Start of Records to process
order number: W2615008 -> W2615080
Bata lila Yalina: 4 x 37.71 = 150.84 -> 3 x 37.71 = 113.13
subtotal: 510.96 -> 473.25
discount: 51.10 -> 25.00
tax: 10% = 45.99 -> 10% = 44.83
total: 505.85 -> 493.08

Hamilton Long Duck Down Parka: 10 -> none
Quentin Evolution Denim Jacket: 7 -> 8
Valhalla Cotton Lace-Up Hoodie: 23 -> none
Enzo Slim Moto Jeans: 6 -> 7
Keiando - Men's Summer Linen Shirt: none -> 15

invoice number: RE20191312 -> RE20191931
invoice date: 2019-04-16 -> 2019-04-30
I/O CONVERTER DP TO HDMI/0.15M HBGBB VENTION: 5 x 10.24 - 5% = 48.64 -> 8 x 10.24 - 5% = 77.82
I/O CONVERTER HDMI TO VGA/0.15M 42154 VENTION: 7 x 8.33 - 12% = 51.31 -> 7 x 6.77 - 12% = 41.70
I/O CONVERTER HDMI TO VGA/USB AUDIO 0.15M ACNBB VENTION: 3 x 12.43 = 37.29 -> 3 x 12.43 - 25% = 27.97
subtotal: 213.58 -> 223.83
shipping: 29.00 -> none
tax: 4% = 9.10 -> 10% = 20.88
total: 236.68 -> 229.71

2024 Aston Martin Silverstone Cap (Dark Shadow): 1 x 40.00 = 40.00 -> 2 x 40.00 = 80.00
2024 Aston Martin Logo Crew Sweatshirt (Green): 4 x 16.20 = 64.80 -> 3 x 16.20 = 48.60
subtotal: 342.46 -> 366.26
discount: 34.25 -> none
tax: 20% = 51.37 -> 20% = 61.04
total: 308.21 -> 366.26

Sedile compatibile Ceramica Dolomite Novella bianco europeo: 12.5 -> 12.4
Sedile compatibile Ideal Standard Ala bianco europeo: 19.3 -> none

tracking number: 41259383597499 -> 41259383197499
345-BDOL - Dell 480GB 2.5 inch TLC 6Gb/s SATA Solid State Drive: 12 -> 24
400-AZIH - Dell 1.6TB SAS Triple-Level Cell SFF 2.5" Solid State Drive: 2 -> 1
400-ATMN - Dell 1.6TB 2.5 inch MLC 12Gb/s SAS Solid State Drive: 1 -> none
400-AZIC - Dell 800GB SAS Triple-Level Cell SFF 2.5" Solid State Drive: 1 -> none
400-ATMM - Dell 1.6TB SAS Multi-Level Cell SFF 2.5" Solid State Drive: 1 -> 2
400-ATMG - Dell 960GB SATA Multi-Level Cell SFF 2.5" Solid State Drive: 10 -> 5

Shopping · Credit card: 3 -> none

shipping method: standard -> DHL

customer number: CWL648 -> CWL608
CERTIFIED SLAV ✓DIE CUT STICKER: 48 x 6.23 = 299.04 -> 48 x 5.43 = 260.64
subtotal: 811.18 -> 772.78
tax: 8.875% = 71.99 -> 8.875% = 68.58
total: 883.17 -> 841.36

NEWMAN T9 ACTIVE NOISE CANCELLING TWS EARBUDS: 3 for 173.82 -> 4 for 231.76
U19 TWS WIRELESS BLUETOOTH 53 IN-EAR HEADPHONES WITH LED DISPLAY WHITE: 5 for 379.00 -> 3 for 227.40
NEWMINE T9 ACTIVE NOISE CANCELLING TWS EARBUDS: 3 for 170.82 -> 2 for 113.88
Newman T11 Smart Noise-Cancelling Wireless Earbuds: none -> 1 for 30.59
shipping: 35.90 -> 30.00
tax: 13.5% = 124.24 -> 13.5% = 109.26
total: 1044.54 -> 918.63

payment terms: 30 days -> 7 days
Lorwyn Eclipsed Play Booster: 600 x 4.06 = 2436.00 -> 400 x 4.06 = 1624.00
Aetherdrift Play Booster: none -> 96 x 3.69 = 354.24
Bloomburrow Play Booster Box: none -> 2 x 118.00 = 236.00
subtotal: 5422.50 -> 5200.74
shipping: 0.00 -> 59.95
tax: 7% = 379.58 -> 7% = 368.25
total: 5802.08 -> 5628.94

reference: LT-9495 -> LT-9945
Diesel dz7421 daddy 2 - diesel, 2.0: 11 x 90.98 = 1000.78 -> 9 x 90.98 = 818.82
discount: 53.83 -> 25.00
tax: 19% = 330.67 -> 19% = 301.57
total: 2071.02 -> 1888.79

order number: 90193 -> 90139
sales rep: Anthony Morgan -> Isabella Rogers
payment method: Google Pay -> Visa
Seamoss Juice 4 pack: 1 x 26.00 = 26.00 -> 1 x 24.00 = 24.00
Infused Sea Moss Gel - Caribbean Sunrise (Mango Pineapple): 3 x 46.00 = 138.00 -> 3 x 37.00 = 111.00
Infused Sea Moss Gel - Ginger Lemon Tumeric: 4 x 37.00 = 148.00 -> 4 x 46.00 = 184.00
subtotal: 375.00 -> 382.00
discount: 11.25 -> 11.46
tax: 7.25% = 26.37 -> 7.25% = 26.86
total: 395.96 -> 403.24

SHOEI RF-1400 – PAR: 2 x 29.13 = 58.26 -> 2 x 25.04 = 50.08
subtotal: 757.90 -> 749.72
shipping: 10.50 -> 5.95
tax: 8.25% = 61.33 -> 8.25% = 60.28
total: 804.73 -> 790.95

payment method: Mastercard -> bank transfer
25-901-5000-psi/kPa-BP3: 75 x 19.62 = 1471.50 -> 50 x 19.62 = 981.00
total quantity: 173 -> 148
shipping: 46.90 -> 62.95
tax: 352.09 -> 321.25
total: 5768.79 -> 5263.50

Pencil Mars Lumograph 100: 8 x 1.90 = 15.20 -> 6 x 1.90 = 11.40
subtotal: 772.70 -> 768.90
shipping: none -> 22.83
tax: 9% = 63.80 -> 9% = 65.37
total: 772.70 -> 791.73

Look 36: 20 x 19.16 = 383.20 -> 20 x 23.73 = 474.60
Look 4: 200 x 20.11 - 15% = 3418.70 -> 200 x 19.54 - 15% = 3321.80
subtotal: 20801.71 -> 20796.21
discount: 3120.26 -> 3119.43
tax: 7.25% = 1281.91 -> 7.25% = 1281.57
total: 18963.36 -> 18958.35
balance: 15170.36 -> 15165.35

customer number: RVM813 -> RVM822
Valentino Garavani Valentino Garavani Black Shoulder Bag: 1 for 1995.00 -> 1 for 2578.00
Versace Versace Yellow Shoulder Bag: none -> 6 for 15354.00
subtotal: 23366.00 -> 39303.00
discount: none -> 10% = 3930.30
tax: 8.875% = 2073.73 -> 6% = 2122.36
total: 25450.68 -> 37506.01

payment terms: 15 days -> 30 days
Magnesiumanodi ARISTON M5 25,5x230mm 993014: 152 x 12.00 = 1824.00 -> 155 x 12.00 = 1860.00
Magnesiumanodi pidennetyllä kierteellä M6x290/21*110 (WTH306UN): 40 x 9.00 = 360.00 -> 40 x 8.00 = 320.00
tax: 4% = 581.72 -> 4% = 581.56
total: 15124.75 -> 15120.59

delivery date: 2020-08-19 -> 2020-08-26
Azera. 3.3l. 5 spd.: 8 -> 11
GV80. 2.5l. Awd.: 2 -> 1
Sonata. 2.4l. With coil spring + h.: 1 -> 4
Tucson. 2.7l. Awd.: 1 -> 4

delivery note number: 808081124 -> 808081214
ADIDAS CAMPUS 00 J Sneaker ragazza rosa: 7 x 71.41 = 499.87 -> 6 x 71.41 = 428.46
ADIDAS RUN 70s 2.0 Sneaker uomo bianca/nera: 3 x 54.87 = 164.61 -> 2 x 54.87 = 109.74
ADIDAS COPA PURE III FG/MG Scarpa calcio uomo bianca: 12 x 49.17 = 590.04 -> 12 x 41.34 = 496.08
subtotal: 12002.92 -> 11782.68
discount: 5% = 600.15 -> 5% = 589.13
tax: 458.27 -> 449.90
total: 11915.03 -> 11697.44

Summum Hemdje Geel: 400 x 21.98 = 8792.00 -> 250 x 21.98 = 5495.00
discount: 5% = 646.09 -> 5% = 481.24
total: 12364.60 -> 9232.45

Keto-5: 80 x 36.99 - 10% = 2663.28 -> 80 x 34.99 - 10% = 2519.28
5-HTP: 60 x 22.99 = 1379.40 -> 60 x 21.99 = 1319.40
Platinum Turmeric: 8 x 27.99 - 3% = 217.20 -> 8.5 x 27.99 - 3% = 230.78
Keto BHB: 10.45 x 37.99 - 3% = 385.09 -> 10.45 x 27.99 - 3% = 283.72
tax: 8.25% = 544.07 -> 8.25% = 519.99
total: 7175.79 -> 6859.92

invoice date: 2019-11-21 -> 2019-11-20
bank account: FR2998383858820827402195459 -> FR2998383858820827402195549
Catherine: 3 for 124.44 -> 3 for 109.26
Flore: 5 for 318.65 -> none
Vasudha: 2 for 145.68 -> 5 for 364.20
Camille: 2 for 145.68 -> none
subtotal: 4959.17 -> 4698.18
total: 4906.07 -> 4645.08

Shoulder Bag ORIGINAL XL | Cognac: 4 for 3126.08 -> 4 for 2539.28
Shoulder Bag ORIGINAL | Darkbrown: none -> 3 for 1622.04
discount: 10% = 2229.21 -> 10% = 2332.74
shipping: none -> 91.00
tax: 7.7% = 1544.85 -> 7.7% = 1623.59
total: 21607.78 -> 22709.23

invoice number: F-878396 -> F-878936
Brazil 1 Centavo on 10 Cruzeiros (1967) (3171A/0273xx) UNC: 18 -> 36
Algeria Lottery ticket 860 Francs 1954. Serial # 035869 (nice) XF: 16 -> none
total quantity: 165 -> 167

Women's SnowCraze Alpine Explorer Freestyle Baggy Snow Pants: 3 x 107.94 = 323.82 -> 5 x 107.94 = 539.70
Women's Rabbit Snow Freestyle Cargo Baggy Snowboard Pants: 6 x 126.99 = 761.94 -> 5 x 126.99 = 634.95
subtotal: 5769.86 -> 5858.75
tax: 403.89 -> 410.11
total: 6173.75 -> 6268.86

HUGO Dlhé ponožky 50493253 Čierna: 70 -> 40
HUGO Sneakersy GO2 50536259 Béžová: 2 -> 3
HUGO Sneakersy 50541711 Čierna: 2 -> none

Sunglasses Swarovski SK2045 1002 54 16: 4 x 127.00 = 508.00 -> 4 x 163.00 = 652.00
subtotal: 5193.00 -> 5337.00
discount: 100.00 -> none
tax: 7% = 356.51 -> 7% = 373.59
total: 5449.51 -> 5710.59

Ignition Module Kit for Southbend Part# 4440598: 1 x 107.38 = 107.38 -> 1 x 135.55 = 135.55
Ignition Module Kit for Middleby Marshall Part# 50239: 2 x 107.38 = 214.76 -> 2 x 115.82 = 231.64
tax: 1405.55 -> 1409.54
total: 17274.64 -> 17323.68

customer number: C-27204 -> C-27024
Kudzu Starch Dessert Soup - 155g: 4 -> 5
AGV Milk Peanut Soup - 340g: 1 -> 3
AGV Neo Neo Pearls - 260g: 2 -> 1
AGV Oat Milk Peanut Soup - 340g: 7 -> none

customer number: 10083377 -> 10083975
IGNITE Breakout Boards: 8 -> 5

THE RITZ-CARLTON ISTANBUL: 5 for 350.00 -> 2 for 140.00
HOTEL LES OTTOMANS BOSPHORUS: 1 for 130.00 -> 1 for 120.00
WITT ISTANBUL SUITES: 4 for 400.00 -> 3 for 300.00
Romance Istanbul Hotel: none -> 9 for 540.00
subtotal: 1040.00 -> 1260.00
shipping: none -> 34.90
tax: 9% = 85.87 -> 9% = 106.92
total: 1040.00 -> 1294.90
End of Records to process
◆ **Your assignment**
The first line of the records and every line down to the line with "invoice number: RE20191312 -> RE20191931" must be quoted exactly; leave out all else.

◆ **Solved problem**
order number: W2615008 -> W2615080
Bata lila Yalina: 4 x 37.71 = 150.84 -> 3 x 37.71 = 113.13
subtotal: 510.96 -> 473.25
discount: 51.10 -> 25.00
tax: 10% = 45.99 -> 10% = 44.83
total: 505.85 -> 493.08

Hamilton Long Duck Down Parka: 10 -> none
Quentin Evolution Denim Jacket: 7 -> 8
Valhalla Cotton Lace-Up Hoodie: 23 -> none
Enzo Slim Moto Jeans: 6 -> 7
Keiando - Men's Summer Linen Shirt: none -> 15

invoice number: RE20191312 -> RE20191931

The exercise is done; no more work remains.